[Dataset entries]
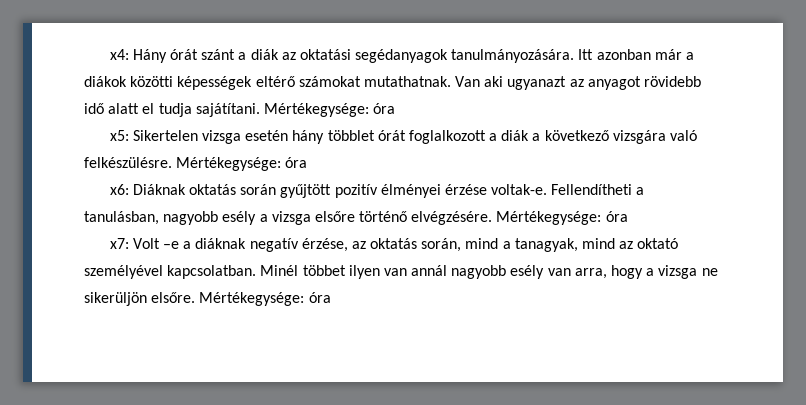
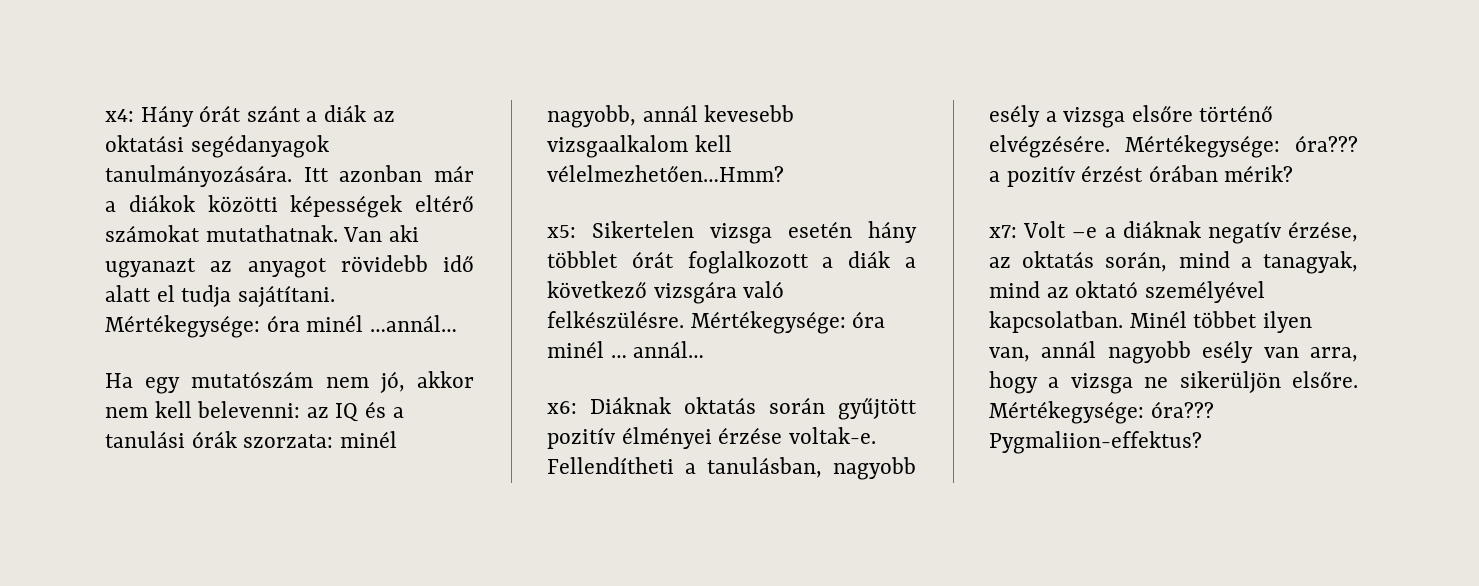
- Van aki ugyanazt az anyagot rövidebb idő alatt el tudja sajátítani. Mértékegysége: óra
+ Van aki ugyanazt az anyagot rövidebb idő alatt el tudja sajátítani. Mértékegysége: óra minél …annál…
+ Ha egy mutatószám nem jó, akkor nem kell belevenni: az IQ és a tanulási órák szorzata: minél nagyobb, annál kevesebb vizsgaalkalom kell vélelmezhetően…Hmm?
- x5: Sikertelen vizsga esetén hány többlet órát foglalkozott a diák a következő vizsgára való felkészülésre. Mértékegysége: óra
+ x5: Sikertelen vizsga esetén hány többlet órát foglalkozott a diák a következő vizsgára való felkészülésre. Mértékegysége: óra minél … annál…
- Fellendítheti a tanulásban, nagyobb esély a vizsga elsőre történő elvégzésére. Mértékegysége: óra
+ Fellendítheti a tanulásban, nagyobb esély a vizsga elsőre történő elvégzésére. Mértékegysége: óra??? a pozitív érzést órában mérik?
- Minél többet ilyen van annál nagyobb esély van arra, hogy a vizsga ne sikerüljön elsőre. Mértékegysége: óra
+ Minél többet ilyen van, annál nagyobb esély van arra, hogy a vizsga ne sikerüljön elsőre. Mértékegysége: óra??? Pygmaliion-effektus?

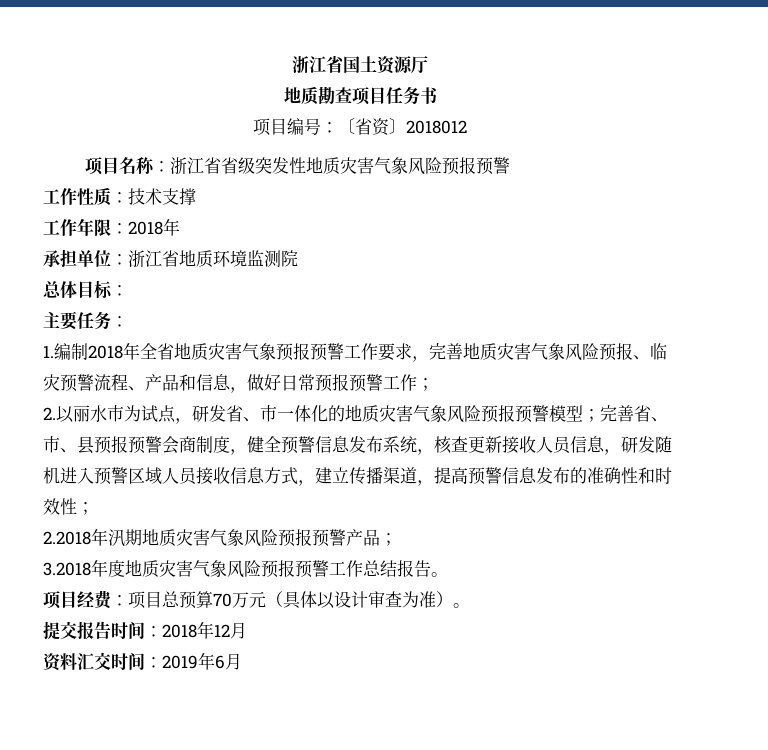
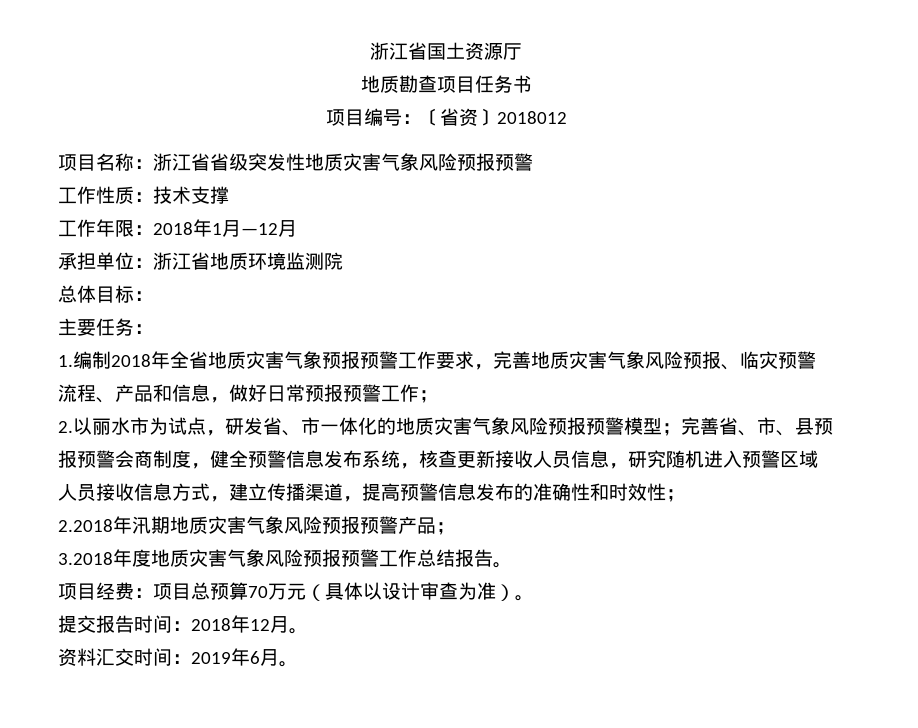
- 工作年限：2018年
+ 工作年限：2018年1月—12月
- 2.以丽水市为试点，研发省、市一体化的地质灾害气象风险预报预警模型；完善省、市、县预报预警会商制度，健全预警信息发布系统，核查更新接收人员信息，研发随机进入预警区域人员接收信息方式，建立传播渠道，提高预警信息发布的准确性和时效性；
+ 2.以丽水市为试点，研发省、市一体化的地质灾害气象风险预报预警模型；完善省、市、县预报预警会商制度，健全预警信息发布系统，核查更新接收人员信息，研究随机进入预警区域人员接收信息方式，建立传播渠道，提高预警信息发布的准确性和时效性；
- 提交报告时间：2018年12月
+ 提交报告时间：2018年12月。
- 资料汇交时间：2019年6月
+ 资料汇交时间：2019年6月。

▶ _ASSIGNMENT_:
The expected response is every entry above, repeated exactly, pictures removed.

▶ _ANSWER BOX_:
- Van aki ugyanazt az anyagot rövidebb idő alatt el tudja sajátítani. Mértékegysége: óra
+ Van aki ugyanazt az anyagot rövidebb idő alatt el tudja sajátítani. Mértékegysége: óra minél …annál…
+ Ha egy mutatószám nem jó, akkor nem kell belevenni: az IQ és a tanulási órák szorzata: minél nagyobb, annál kevesebb vizsgaalkalom kell vélelmezhetően…Hmm?
- x5: Sikertelen vizsga esetén hány többlet órát foglalkozott a diák a következő vizsgára való felkészülésre. Mértékegysége: óra
+ x5: Sikertelen vizsga esetén hány többlet órát foglalkozott a diák a következő vizsgára való felkészülésre. Mértékegysége: óra minél … annál…
- Fellendítheti a tanulásban, nagyobb esély a vizsga elsőre történő elvégzésére. Mértékegysége: óra
+ Fellendítheti a tanulásban, nagyobb esély a vizsga elsőre történő elvégzésére. Mértékegysége: óra??? a pozitív érzést órában mérik?
- Minél többet ilyen van annál nagyobb esély van arra, hogy a vizsga ne sikerüljön elsőre. Mértékegysége: óra
+ Minél többet ilyen van, annál nagyobb esély van arra, hogy a vizsga ne sikerüljön elsőre. Mértékegysége: óra??? Pygmaliion-effektus?

- 工作年限：2018年
+ 工作年限：2018年1月—12月
- 2.以丽水市为试点，研发省、市一体化的地质灾害气象风险预报预警模型；完善省、市、县预报预警会商制度，健全预警信息发布系统，核查更新接收人员信息，研发随机进入预警区域人员接收信息方式，建立传播渠道，提高预警信息发布的准确性和时效性；
+ 2.以丽水市为试点，研发省、市一体化的地质灾害气象风险预报预警模型；完善省、市、县预报预警会商制度，健全预警信息发布系统，核查更新接收人员信息，研究随机进入预警区域人员接收信息方式，建立传播渠道，提高预警信息发布的准确性和时效性；
- 提交报告时间：2018年12月
+ 提交报告时间：2018年12月。
- 资料汇交时间：2019年6月
+ 资料汇交时间：2019年6月。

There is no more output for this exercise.